De seu verdadeiro nome Simbiatu Ajikawo, Little Simz é uma cantora e autora londrina, de família nigeriana, tendo agora 28 anos. O álbum que lançou este ano é o seu quarto registo. Tal como já acontecia no anterior, a produção é de Dean Josiah Cover, ou seja, Inflo, e uma das colaborações vocais pertence a Cleo Soul, dois nomes que encontramos no projecto Sault, que tem também dado que falar nos últimos anos. Se nos Sault a identidade negra, o racismo e o activismo são tópicos recorrentes, o mesmo acontece em algumas das canções de Simz, numa obra humanizada e política, rica em ideias sonoras ancoradas em arranjos exuberantes, fragmentos soul, diálogos de jazz, linhas de baixo robustas, arranjos luminosos R&B, balanço hip-hop e elementos africanizados, tudo isto fluindo de forma imparável.

Apesar da grande fragmentação do fenómeno da música e da actual imensidão de lançamentos anuais, existe sempre um lote reduzido de discos que acabam por se destacar e figurar em muitas destas listas de balanço. Foi o que aconteceu, mais uma vez, em 2021, como se constata consultando plataformas como AlbumOfTheYear ou Metacritic, que se dedicam a compilar as listas mais relevantes, criando um ranking final através de um sistema de pontos. O método diferente consoante a plataforma (a Metacritic concentra-se no número de presenças de determinado disco entre os dez primeiros lugares das diferentes listas), mas os resultados são quase idênticos.
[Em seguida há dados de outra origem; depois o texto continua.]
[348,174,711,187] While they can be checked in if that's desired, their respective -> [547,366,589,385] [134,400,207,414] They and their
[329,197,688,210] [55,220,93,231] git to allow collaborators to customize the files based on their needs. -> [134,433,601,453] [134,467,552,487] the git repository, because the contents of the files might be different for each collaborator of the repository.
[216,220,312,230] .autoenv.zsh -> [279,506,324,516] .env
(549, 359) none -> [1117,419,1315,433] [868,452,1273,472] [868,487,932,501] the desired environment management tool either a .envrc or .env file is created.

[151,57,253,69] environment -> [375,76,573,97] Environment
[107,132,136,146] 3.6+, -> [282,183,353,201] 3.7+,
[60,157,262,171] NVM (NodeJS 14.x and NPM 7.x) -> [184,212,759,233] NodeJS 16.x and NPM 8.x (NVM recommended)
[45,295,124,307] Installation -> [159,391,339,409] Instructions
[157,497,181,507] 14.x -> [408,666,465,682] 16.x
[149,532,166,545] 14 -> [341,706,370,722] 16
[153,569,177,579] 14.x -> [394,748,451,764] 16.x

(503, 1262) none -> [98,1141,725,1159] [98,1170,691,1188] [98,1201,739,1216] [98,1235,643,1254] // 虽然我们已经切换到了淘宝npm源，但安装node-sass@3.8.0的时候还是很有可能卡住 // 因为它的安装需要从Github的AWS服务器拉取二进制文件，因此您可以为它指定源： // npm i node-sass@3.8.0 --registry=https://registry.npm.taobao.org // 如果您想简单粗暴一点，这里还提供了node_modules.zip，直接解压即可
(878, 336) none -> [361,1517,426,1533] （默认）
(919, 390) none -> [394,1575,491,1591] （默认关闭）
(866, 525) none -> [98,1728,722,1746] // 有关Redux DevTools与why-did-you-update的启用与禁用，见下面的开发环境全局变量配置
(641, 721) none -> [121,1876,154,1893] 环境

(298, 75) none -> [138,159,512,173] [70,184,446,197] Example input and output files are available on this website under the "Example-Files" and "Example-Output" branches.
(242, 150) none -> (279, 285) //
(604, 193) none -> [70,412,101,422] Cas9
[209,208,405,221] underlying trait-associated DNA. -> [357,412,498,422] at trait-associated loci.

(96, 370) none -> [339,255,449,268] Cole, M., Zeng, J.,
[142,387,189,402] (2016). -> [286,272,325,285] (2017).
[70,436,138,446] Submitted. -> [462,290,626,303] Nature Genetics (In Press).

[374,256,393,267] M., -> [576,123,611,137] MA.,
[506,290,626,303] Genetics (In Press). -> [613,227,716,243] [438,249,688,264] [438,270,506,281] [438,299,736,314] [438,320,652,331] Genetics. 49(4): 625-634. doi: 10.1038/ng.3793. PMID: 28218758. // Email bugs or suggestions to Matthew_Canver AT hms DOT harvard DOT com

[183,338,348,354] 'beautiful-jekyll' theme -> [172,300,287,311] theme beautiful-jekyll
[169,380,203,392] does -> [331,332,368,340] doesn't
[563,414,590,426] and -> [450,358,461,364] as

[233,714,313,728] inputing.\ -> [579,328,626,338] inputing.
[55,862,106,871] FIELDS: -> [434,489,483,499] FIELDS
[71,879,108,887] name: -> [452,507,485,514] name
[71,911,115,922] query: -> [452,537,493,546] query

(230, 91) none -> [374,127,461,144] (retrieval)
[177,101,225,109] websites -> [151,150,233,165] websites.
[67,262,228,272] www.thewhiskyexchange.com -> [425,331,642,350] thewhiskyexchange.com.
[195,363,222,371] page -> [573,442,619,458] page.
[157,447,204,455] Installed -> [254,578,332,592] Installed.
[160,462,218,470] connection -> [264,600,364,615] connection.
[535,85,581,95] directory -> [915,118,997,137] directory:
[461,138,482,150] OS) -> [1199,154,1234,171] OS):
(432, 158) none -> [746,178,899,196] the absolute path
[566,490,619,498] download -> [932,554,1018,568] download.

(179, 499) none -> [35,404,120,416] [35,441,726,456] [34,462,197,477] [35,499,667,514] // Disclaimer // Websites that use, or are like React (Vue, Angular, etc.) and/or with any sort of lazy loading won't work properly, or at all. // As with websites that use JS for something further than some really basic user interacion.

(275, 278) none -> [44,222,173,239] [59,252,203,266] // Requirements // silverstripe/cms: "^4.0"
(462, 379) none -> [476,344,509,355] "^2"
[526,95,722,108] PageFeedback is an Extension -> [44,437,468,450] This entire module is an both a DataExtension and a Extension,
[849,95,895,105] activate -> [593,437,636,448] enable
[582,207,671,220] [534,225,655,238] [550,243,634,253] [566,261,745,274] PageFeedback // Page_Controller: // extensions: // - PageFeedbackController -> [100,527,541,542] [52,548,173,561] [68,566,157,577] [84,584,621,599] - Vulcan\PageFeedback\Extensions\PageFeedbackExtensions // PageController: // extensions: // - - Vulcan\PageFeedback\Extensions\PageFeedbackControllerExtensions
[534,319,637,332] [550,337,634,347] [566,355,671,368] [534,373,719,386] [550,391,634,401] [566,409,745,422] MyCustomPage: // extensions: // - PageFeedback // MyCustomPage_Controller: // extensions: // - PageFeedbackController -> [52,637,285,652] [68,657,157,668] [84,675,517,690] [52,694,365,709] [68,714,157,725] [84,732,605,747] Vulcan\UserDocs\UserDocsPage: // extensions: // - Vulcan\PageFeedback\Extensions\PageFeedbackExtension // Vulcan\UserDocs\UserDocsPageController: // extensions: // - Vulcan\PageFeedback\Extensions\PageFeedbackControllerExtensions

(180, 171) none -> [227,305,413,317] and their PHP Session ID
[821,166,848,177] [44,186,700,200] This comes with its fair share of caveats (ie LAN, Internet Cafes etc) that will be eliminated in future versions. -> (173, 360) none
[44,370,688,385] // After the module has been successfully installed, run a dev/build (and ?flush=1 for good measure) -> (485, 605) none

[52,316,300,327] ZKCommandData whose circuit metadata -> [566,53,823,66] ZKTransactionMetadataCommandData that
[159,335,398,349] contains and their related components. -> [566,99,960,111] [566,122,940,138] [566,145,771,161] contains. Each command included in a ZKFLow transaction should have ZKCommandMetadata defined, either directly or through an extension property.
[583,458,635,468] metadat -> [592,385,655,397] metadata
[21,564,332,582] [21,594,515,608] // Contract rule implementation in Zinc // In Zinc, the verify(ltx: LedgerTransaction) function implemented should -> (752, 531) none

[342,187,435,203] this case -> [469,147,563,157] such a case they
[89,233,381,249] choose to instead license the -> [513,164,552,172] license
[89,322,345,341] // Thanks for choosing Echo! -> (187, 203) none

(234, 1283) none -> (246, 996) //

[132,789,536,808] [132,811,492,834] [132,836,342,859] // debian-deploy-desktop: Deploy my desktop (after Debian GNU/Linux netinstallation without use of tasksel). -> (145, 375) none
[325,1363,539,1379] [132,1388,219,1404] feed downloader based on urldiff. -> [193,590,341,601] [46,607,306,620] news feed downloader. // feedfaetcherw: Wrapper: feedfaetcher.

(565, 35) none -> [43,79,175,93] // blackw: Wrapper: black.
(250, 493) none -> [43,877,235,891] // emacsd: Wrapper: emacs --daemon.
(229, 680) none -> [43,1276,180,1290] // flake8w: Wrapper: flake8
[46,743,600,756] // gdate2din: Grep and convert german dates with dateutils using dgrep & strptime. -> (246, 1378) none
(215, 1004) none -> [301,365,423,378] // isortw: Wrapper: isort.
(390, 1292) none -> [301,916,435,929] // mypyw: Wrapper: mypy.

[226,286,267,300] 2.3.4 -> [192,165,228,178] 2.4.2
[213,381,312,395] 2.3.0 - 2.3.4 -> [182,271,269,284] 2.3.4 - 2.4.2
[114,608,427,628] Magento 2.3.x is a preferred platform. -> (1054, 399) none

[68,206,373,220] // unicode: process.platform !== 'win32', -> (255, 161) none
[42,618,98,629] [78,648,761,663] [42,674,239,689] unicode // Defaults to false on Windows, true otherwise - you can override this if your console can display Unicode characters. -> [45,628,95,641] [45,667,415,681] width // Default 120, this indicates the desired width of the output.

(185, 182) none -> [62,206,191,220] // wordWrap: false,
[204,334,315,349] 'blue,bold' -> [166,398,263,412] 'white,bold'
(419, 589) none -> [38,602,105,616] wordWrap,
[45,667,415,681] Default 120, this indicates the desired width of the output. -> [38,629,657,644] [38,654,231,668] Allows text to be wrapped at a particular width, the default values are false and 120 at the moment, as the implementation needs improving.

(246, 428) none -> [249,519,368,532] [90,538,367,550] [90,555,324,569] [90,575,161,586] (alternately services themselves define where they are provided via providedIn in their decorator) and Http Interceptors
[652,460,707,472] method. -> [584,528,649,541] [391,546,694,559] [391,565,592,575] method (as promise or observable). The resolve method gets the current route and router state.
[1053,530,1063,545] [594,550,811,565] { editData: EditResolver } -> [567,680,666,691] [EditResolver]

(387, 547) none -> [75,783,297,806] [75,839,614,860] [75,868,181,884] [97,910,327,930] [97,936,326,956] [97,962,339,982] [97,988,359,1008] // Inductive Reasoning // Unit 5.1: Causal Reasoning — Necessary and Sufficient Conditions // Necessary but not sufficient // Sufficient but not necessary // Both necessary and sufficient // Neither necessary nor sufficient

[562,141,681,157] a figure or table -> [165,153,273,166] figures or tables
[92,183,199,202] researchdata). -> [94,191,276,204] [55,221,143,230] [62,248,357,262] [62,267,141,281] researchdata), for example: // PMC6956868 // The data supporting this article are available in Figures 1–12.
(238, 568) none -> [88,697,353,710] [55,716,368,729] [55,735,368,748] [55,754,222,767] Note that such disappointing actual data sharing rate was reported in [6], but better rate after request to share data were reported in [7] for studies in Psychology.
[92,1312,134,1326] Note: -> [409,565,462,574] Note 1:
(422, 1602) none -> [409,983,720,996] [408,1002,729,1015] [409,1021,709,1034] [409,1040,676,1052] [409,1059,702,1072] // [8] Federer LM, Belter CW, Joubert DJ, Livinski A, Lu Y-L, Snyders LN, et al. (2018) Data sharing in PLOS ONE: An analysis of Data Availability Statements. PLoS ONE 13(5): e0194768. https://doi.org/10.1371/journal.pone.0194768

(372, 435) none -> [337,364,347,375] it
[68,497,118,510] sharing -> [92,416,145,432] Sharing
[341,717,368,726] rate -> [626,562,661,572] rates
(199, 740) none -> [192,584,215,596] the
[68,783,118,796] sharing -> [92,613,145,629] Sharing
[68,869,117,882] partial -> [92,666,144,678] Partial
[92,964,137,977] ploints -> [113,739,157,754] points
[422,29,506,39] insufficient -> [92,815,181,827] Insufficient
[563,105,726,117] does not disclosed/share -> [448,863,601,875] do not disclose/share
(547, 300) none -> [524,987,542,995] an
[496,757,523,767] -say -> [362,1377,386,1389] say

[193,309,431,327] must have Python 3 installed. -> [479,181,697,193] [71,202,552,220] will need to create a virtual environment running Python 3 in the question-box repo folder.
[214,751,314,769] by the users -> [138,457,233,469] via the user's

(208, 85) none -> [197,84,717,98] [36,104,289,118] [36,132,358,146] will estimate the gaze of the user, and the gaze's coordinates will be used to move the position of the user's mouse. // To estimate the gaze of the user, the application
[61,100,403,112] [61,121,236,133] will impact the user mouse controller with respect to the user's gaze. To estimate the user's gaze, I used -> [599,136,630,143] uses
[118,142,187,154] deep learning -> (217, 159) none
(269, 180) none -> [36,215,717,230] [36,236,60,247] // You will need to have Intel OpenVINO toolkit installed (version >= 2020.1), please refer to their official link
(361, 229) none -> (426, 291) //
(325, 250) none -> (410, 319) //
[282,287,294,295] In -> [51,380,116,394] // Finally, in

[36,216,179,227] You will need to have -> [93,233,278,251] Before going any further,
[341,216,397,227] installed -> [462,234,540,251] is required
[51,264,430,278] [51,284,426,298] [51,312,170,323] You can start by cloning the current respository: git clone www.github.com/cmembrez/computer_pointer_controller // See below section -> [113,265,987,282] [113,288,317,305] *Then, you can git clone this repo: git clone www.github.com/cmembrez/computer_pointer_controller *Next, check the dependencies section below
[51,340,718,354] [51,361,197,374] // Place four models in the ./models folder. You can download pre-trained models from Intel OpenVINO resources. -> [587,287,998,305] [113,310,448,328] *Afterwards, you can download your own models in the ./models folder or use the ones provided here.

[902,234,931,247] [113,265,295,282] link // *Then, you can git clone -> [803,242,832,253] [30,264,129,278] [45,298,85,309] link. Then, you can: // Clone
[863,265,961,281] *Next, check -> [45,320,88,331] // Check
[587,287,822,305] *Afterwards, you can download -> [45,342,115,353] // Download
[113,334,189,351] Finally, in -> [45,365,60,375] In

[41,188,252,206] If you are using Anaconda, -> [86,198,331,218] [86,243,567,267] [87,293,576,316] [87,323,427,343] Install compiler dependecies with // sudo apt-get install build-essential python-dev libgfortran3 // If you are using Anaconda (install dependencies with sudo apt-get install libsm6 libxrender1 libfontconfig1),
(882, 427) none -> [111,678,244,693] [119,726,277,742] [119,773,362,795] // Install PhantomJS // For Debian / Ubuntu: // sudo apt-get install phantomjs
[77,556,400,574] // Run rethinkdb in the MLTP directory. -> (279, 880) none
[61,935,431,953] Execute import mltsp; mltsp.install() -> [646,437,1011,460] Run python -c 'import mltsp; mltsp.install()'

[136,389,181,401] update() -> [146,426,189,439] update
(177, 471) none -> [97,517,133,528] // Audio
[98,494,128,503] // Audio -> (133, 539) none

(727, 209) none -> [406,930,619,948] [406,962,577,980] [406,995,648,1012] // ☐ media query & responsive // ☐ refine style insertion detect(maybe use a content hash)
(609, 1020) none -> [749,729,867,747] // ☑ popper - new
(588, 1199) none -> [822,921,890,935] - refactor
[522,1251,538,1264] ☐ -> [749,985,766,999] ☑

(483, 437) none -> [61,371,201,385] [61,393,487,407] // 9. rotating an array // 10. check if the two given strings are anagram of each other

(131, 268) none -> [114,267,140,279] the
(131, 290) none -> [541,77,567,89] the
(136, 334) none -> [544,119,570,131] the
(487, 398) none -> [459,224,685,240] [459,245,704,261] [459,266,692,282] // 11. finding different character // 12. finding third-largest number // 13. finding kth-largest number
O espectro analisado é constituído por cerca de 130 listas de melhores do ano, ali constando publicações ou sites de música e meios generalistas como Billboard, Pitchfork, Les Inrockuptibles, Mojo, The Wire, Rolling Stone, The Guardian, New York Times, NME, Bandcamp Daily, BBC, Clash, NPR, The Quietus, Resident Advisor, Spin, Time, Uncut ou Washington Post.

No pódio está ainda Call Me If I Gest Lost, do rapper americano Tyler, The Creator (segundo lugar em ambas as listas), sendo que a terceira posição varia – na lista da AlbumOfTheYear o lugar é ocupado por Jubilee, de Japanese Breakfast, enquanto na Metacritic figura Promises, de Floating Points & Pharoah Sanders. Álbuns como Sour, de Olivia Rodrigo, New Long Leg, dos Dry Cleaning, Hey What, dos Low, Heaux Tales, de Jazmine Sullivan, Collapsed In Sunbeams, de Arlo Parks, ou Glow On, dos Turnstile, são outros registos que figuram entre os mais citados.

No top 30 encontramos ainda nomes como os Weather Station, Wolf Alice, Self Esteem, Billie Eilish, Adele, Mdou Moctar, Snail Mail, Nick Cave & Warren Ellis, The War on Drugs, Squid ou Black Country New Road.